**Assignment**
Once the line containing "tax: 4.27 -> 5.14" is found, copy it and each subsequent line exactly. Stop at the end of the records below.

**Material for the task**
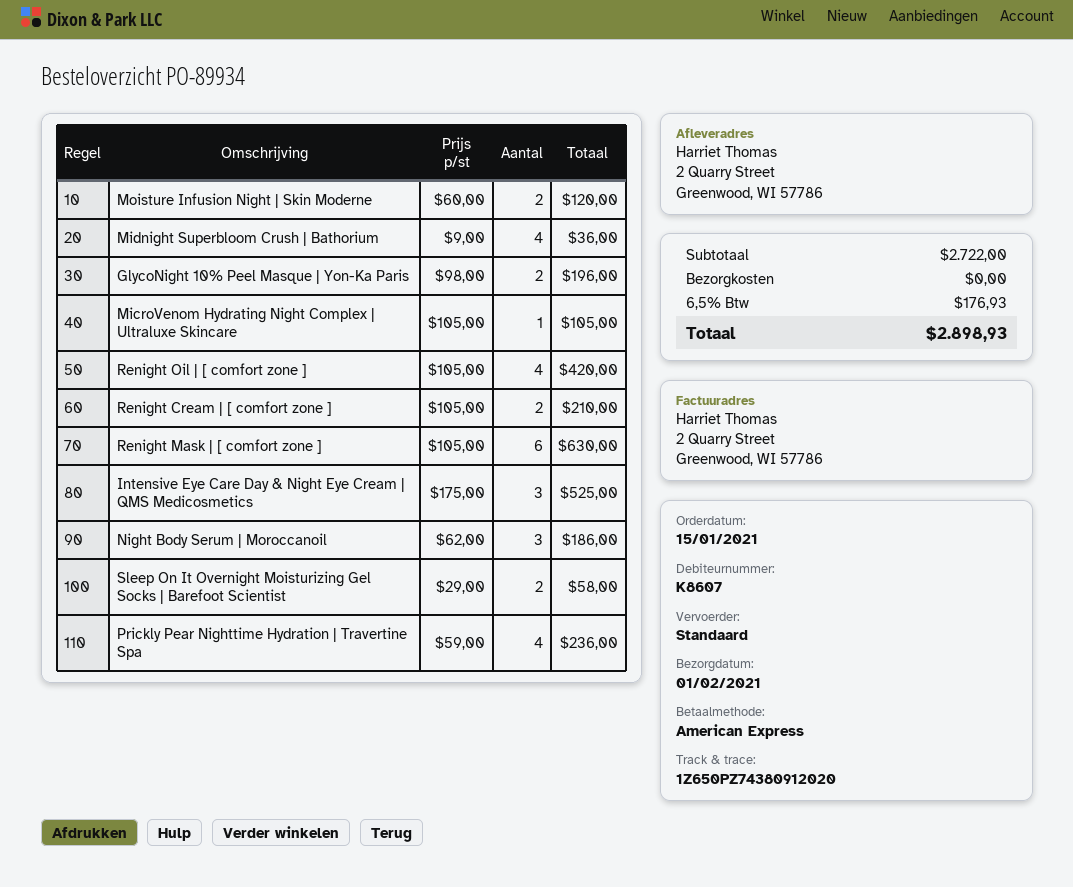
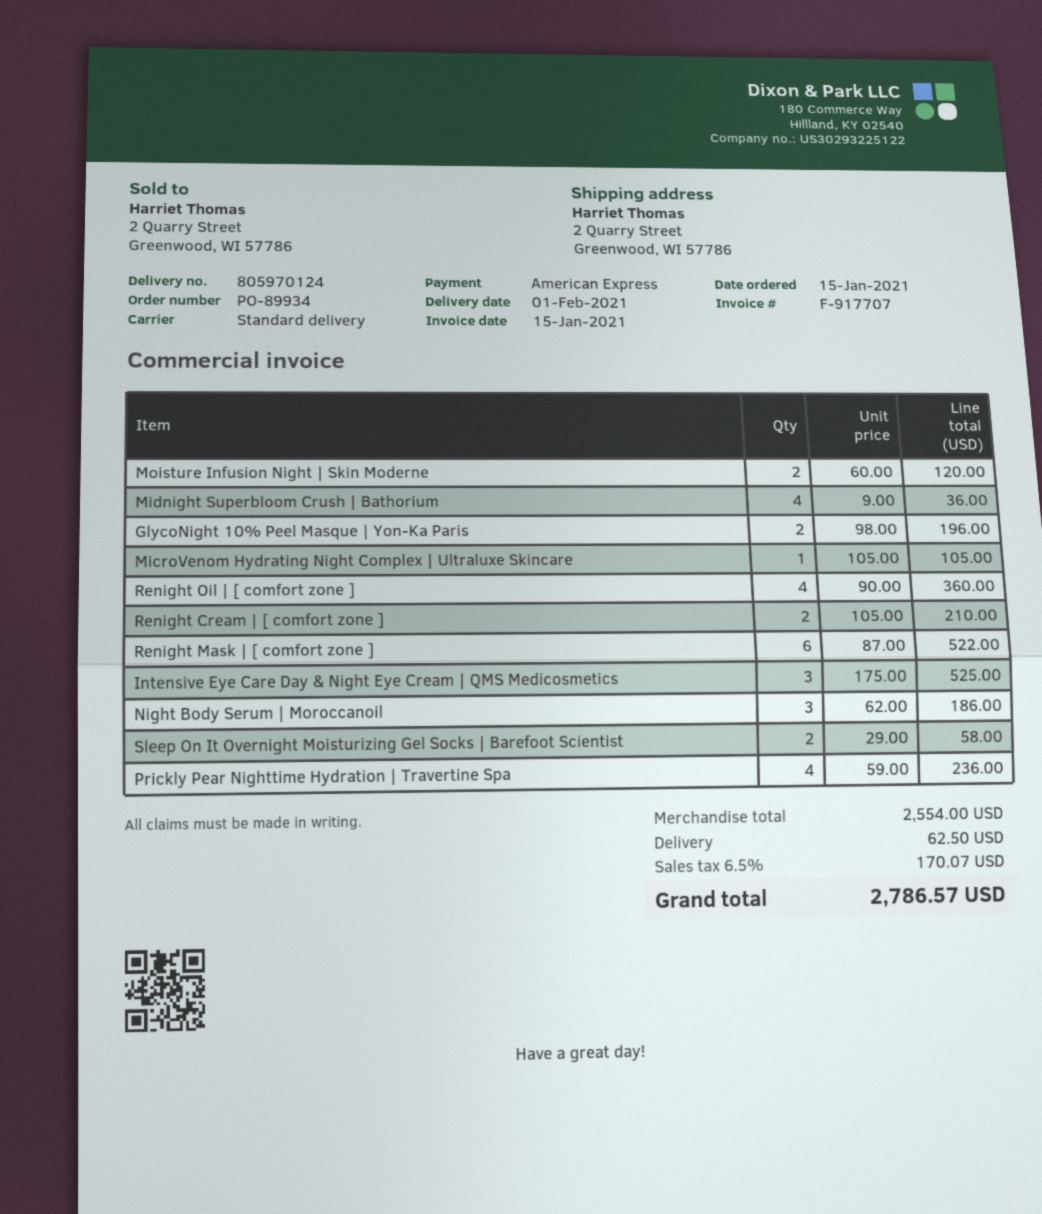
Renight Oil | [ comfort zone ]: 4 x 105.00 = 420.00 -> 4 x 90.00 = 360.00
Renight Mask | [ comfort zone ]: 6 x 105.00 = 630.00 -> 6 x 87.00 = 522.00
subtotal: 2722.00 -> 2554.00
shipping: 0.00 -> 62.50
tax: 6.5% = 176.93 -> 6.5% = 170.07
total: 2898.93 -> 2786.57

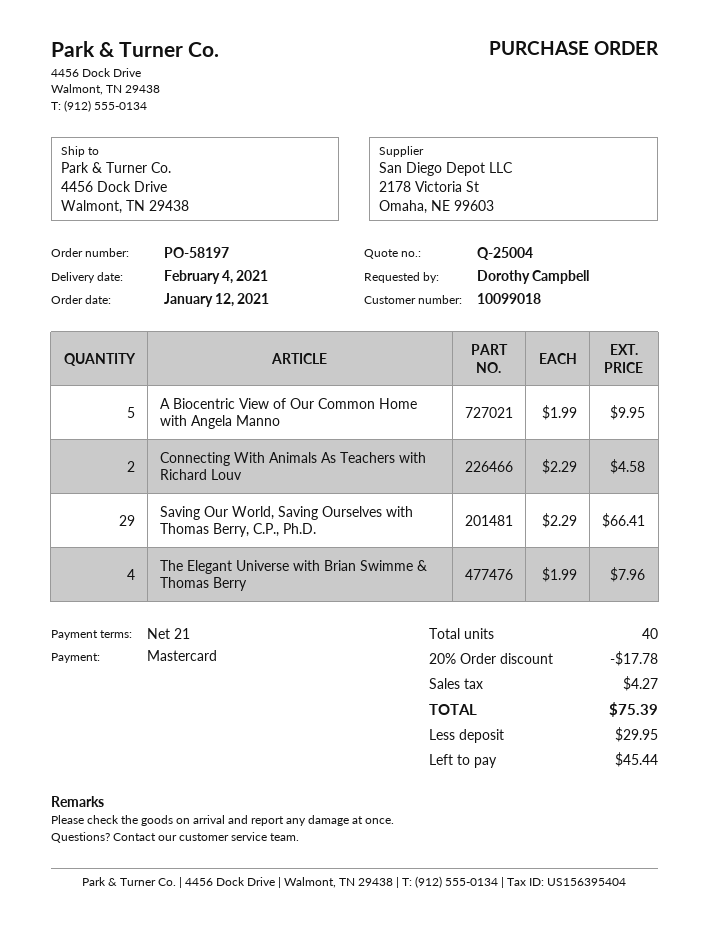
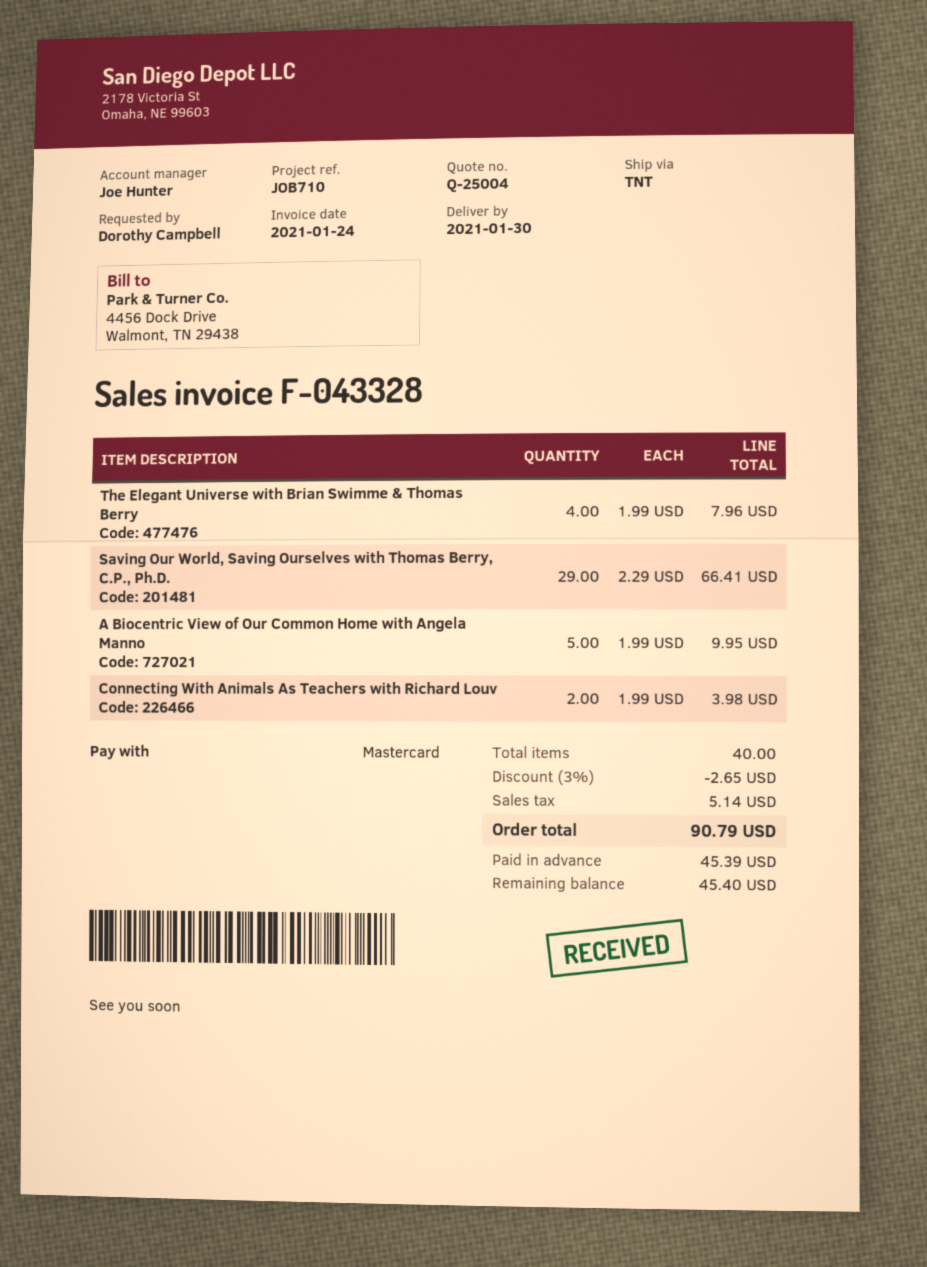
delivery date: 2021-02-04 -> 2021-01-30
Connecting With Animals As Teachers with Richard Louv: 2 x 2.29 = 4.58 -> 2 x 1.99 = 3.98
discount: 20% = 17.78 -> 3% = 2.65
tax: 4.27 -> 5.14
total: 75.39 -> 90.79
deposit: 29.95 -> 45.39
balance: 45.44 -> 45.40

**Task result**
tax: 4.27 -> 5.14
total: 75.39 -> 90.79
deposit: 29.95 -> 45.39
balance: 45.44 -> 45.40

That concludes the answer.